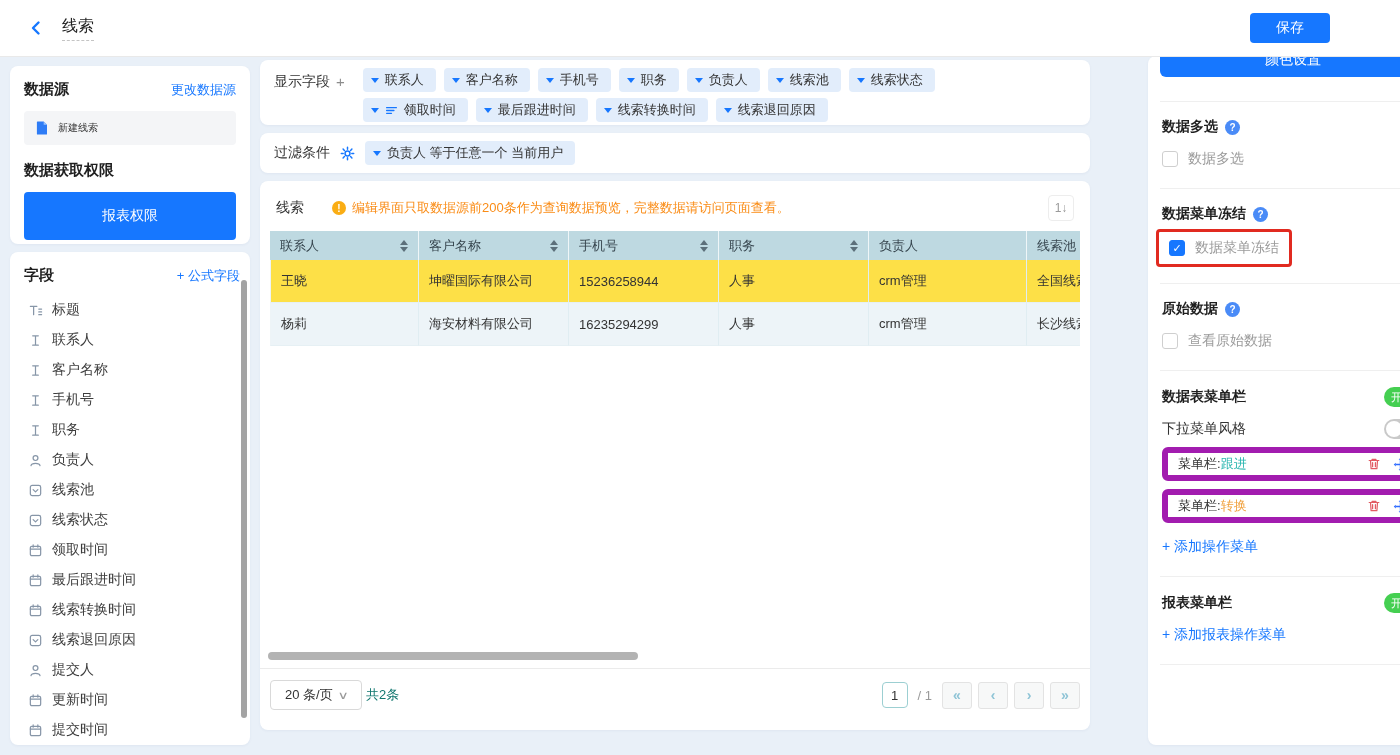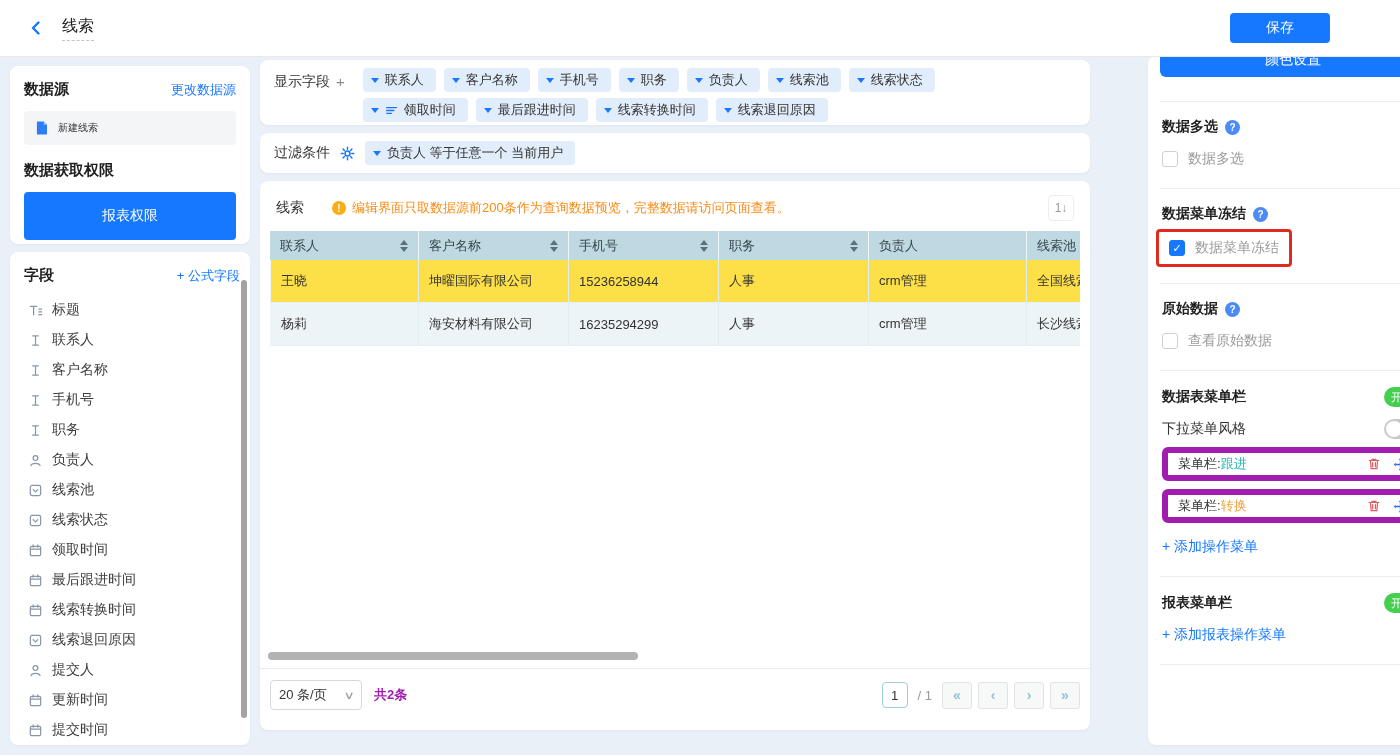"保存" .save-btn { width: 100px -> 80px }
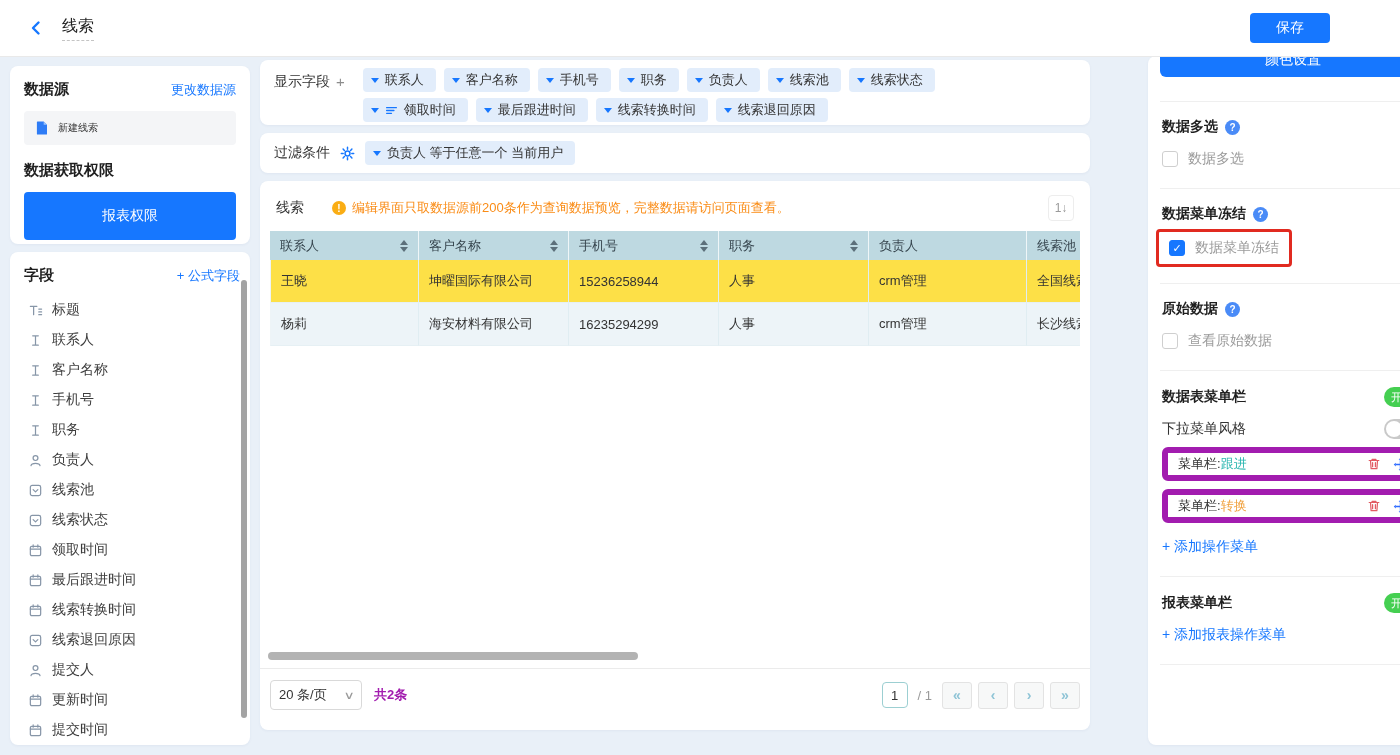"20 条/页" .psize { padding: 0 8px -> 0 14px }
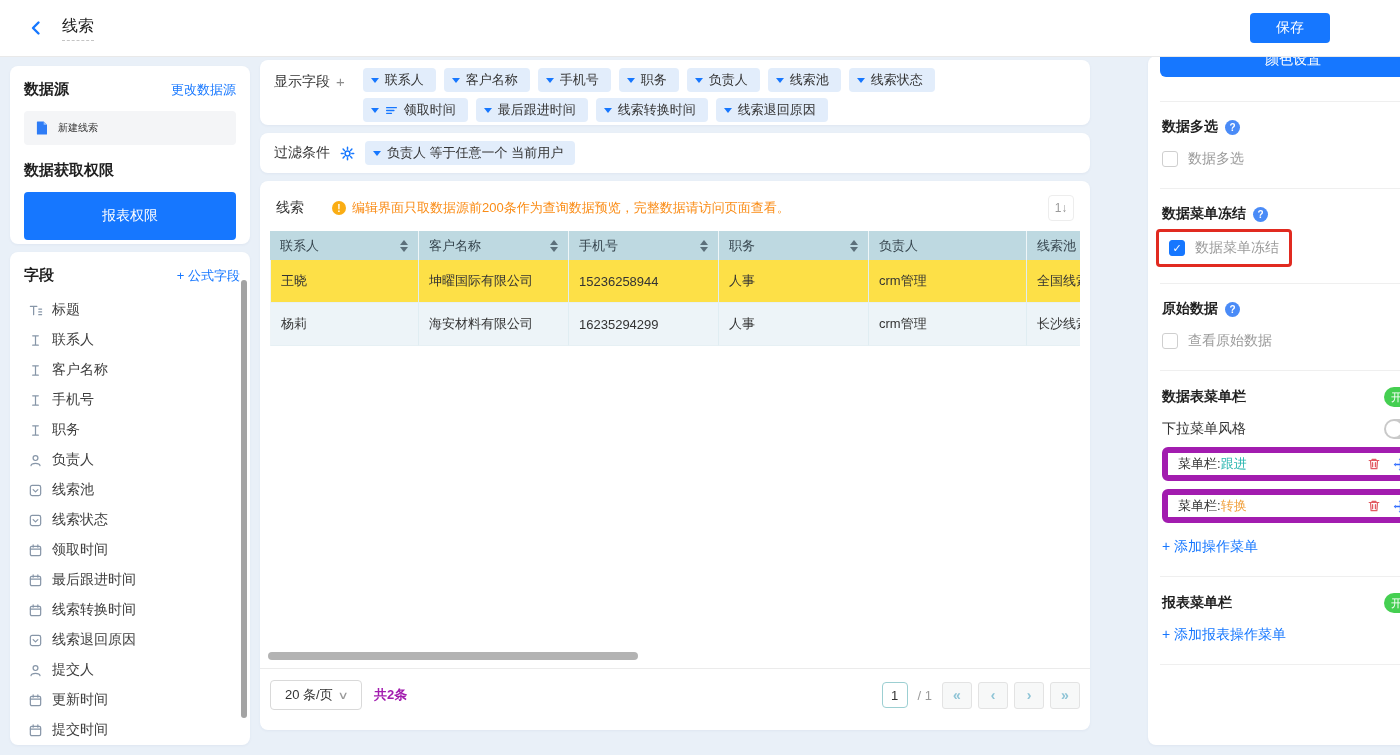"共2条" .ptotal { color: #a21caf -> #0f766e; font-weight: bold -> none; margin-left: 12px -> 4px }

...

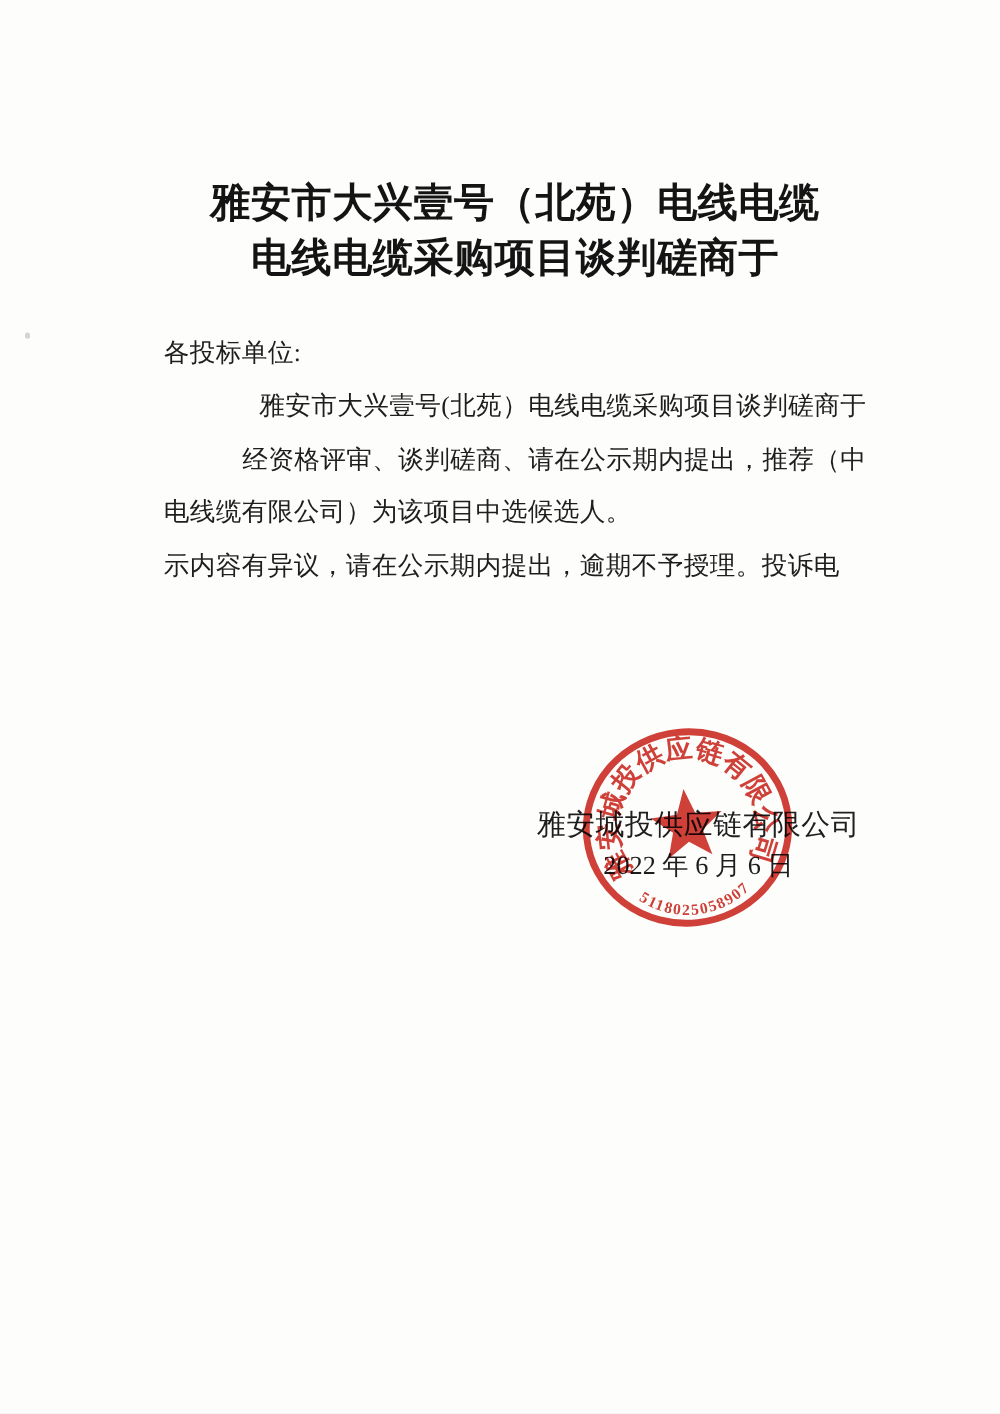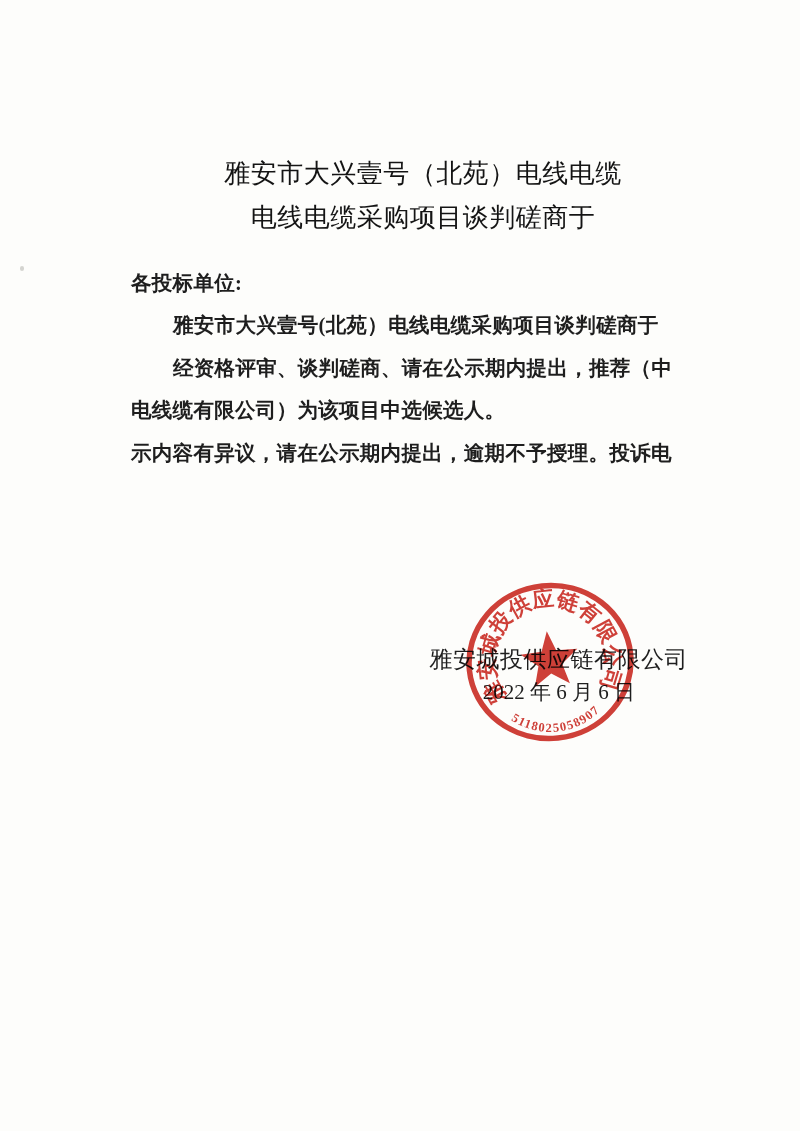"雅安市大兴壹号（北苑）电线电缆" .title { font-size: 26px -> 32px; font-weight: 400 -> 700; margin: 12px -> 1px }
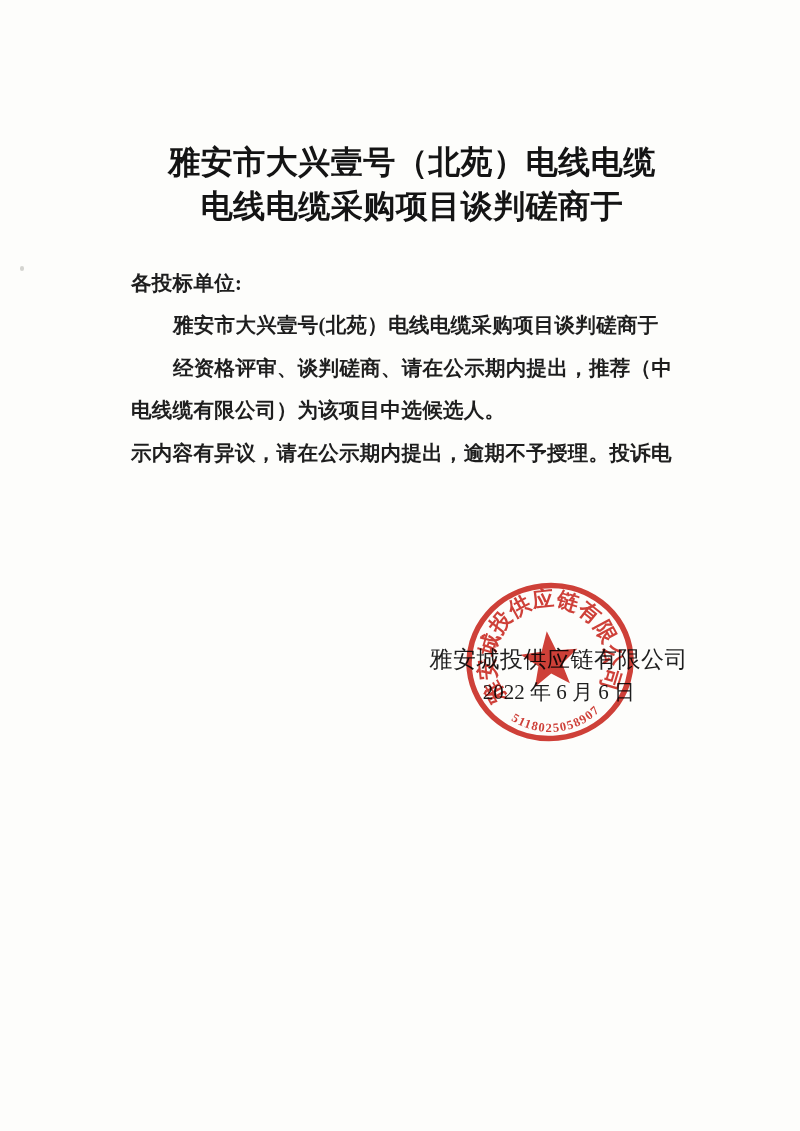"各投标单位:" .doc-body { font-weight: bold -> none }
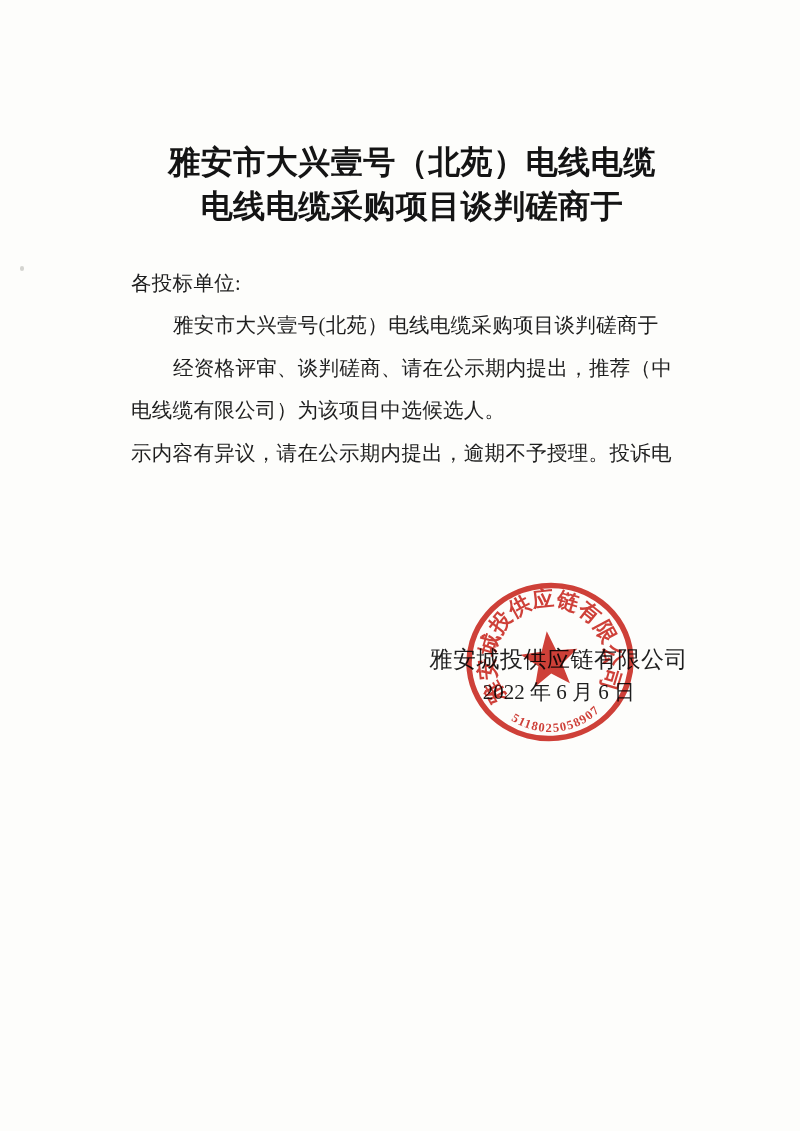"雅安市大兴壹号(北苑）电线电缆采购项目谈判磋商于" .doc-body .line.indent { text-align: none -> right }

- _TASK INSTRUCTIONS_
Retype, exactly and with no pictures, everything above from the line with "width: 100px ->" down to the line with "color: #a21caf ->", both included.

- _OUTPUT FOR THIS TASK_
"保存" .save-btn { width: 100px -> 80px }
"20 条/页" .psize { padding: 0 8px -> 0 14px }
"共2条" .ptotal { color: #a21caf -> #0f766e; font-weight: bold -> none; margin-left: 12px -> 4px }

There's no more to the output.